**ACTIVITY:**
Produce a verbatim transcription of the records below, beginning at the line containing "Noeud en métal rouge cm34x20,5h5,5: 3" and ending at the final line; include only those lines.

Itemized modification records
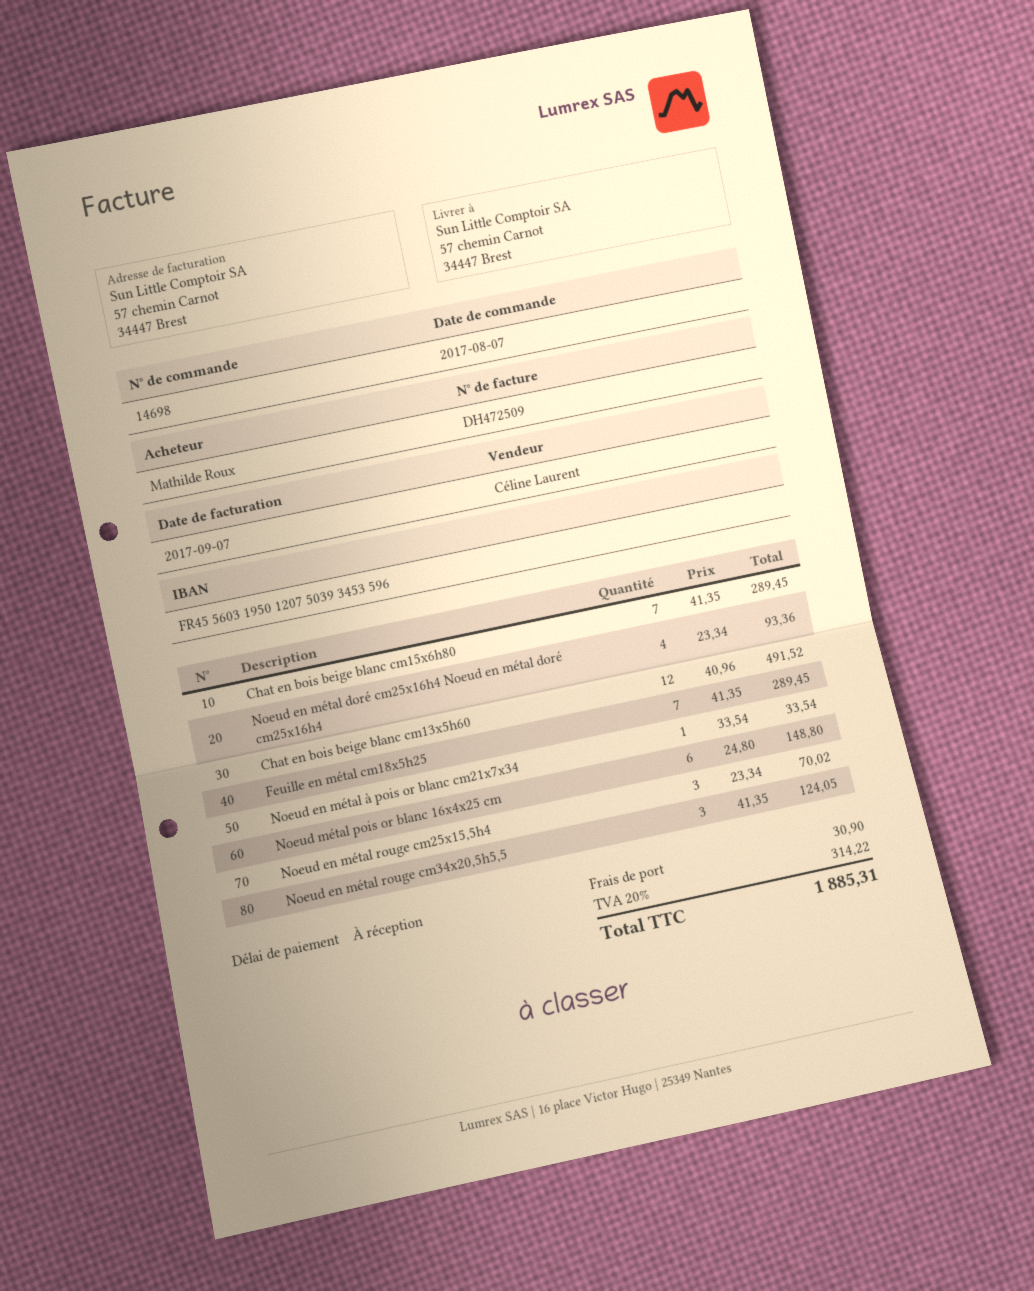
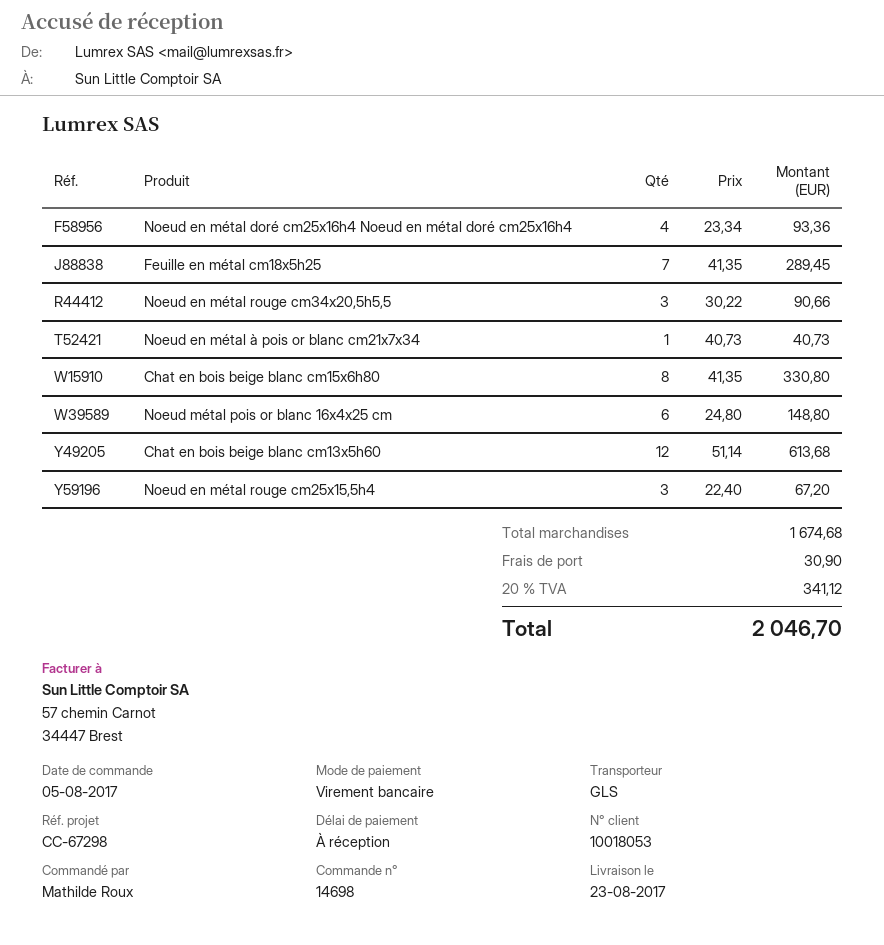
order date: 2017-08-07 -> 2017-08-05
Chat en bois beige blanc cm15x6h80: 7 x 41.35 = 289.45 -> 8 x 41.35 = 330.80
Chat en bois beige blanc cm13x5h60: 12 x 40.96 = 491.52 -> 12 x 51.14 = 613.68
Noeud en métal à pois or blanc cm21x7x34: 1 x 33.54 = 33.54 -> 1 x 40.73 = 40.73
Noeud en métal rouge cm25x15,5h4: 3 x 23.34 = 70.02 -> 3 x 22.40 = 67.20
Noeud en métal rouge cm34x20,5h5,5: 3 x 41.35 = 124.05 -> 3 x 30.22 = 90.66
tax: 20% = 314.22 -> 20% = 341.12
total: 1885.31 -> 2046.70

**EXERCISE RESULT:**
Noeud en métal rouge cm34x20,5h5,5: 3 x 41.35 = 124.05 -> 3 x 30.22 = 90.66
tax: 20% = 314.22 -> 20% = 341.12
total: 1885.31 -> 2046.70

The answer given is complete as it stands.